# Computational Scalability

Causal discovery in high-dimensional systems is computationally expensive. 
TD2C's complexity is dominated by the feature extraction step (computing Mutual Information).

$$ \text{Complexity} \approx O(N^2 \cdot L \cdot T \log T) $$

Where $N$ is variables, $L$ is lags, and $T$ is time steps.

However, because every pair of variables is independent, TD2C is **embarrassingly parallel**.   

In [None]:
import matplotlib.pyplot as plt
import numpy as np

# Data from paper (Table 5)
n_vars = [3, 5, 10, 15, 20, 25]
time_pcmci = [0.08, 0.3, 0.65, 1.4, 2.7, 3.8] # ParCorr
time_td2c_parallel = [2.5, 3.6, 10.5, 39.2, 38.9, 57.1] # 50 cores
time_varlingam = [0.4, 0.9, 3.6, 10.8, 51.5, 342.9]

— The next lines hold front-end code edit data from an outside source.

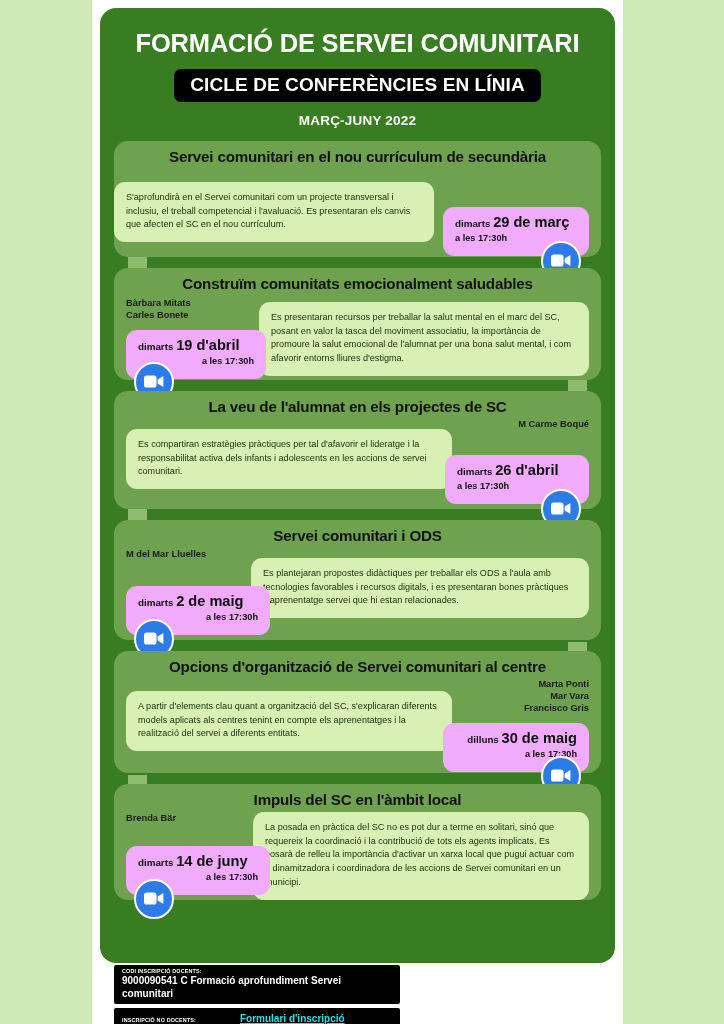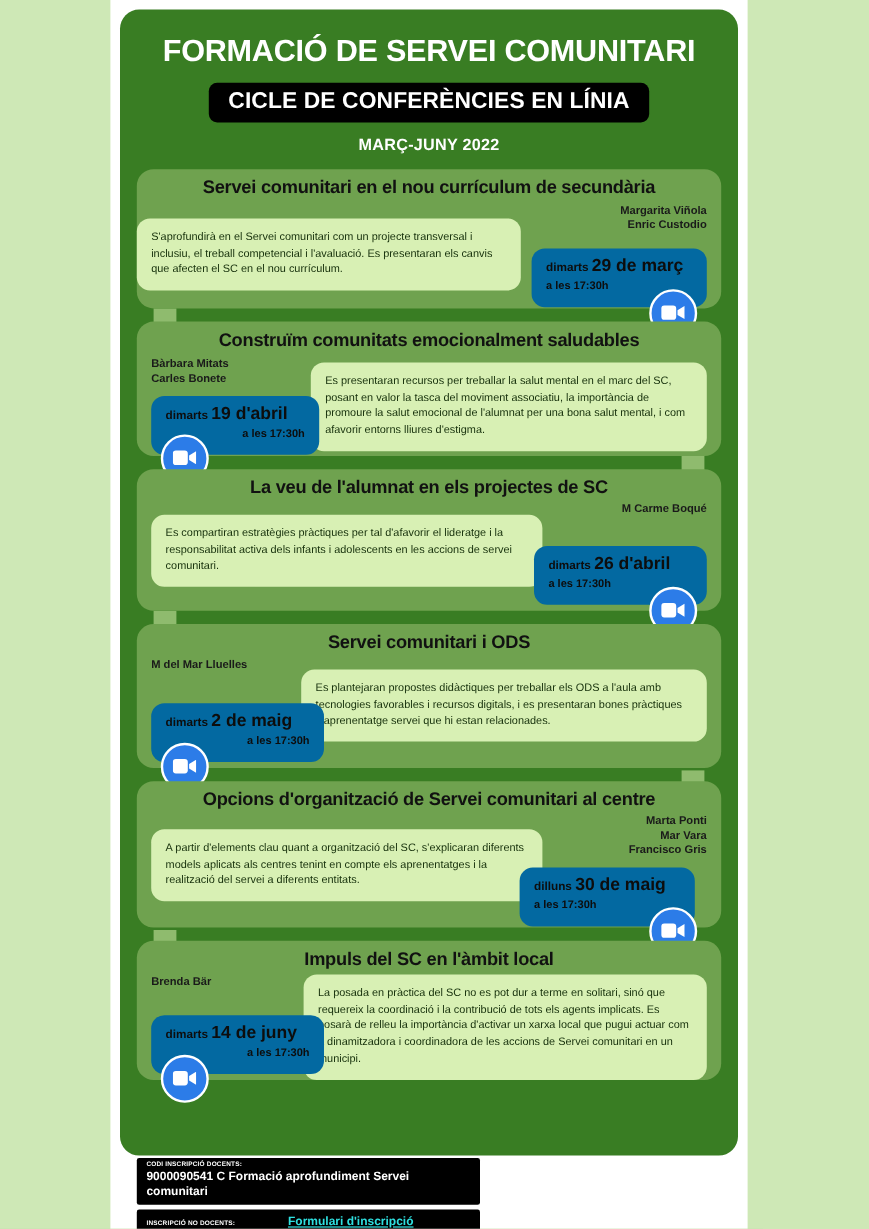"Margarita Viñola" div.speakers { html: <div> <div>Margarita Viñola</div> <div>Enric Custodio</div> </div> -> none }
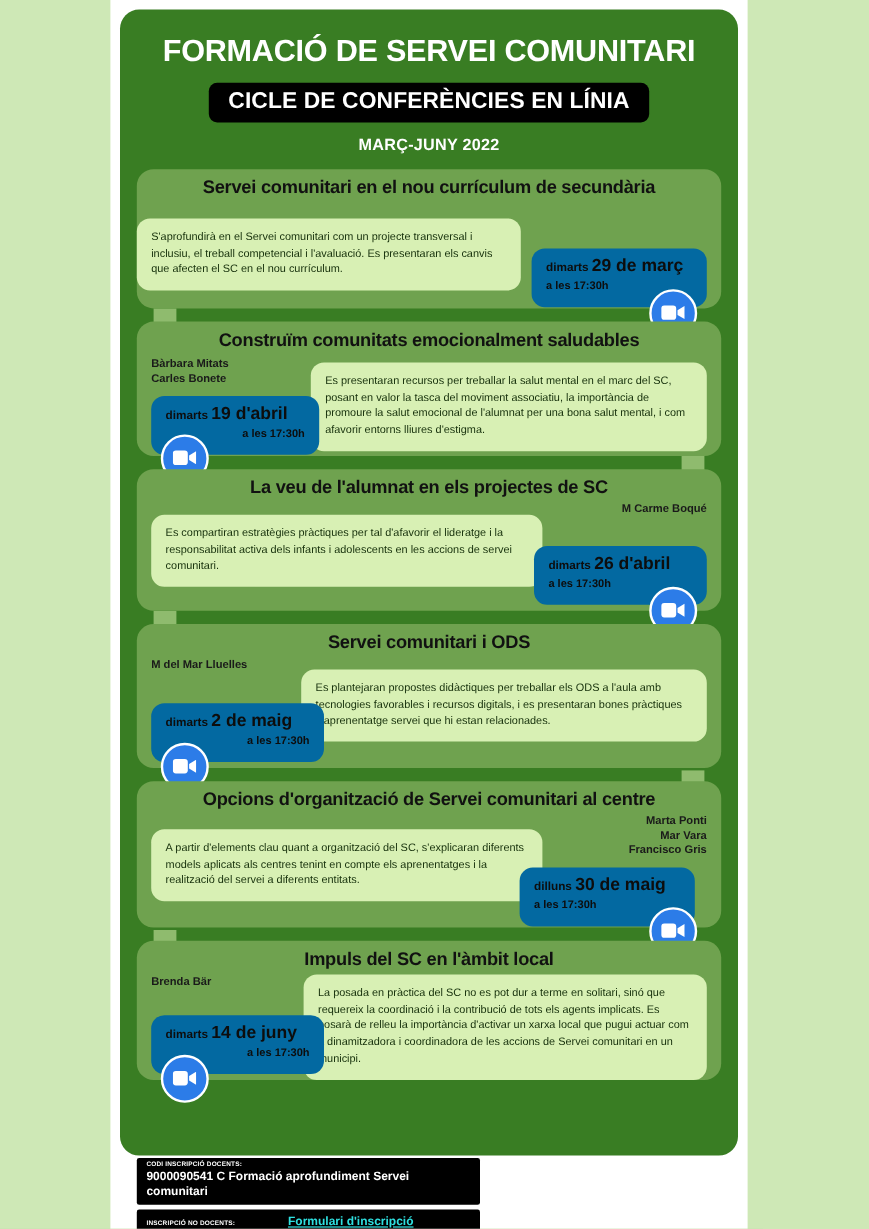"dimarts 29 de març" .datebox { background: #0369a1 -> #f0abfc }
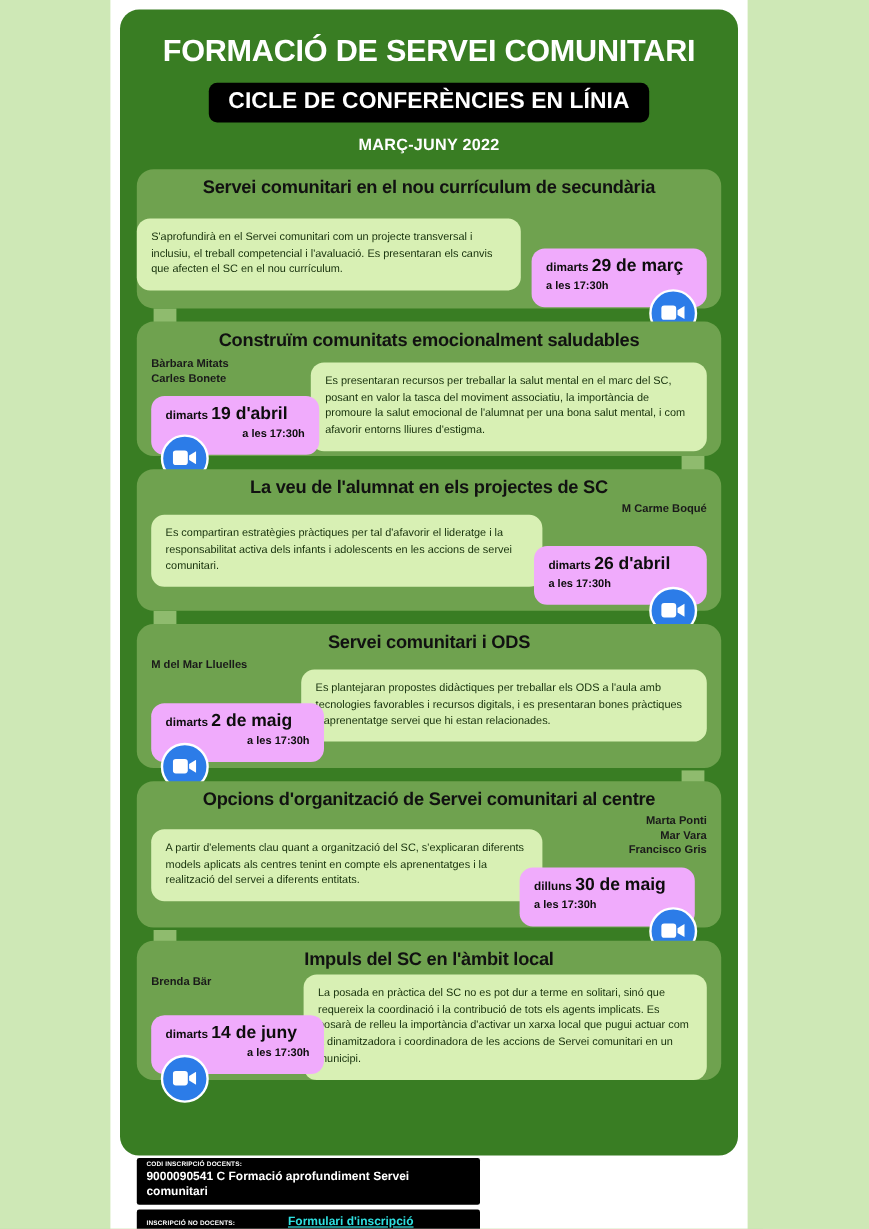"dilluns 30 de maig" div.datebox { right: 22px -> 12px; text-align: none -> right }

plt.figure(figsize=(10, 6))
plt.plot(n_vars, time_pcmci, marker='o', label='PCMCI (ParCorr)')
plt.plot(n_vars, time_td2c_parallel, marker='s', label='TD2C (50 Jobs)', color='#CC4125', linewidth=2)
plt.plot(n_vars, time_varlingam, marker='^', label='VARLiNGAM')

plt.yscale('log')
plt.xlabel("Number of Variables ($N$)")
plt.ylabel("Execution Time (Seconds) - Log Scale")
plt.title("Scalability vs. Dimensionality")
plt.legend()
plt.grid(True, which="both", alpha=0.3)
plt.show()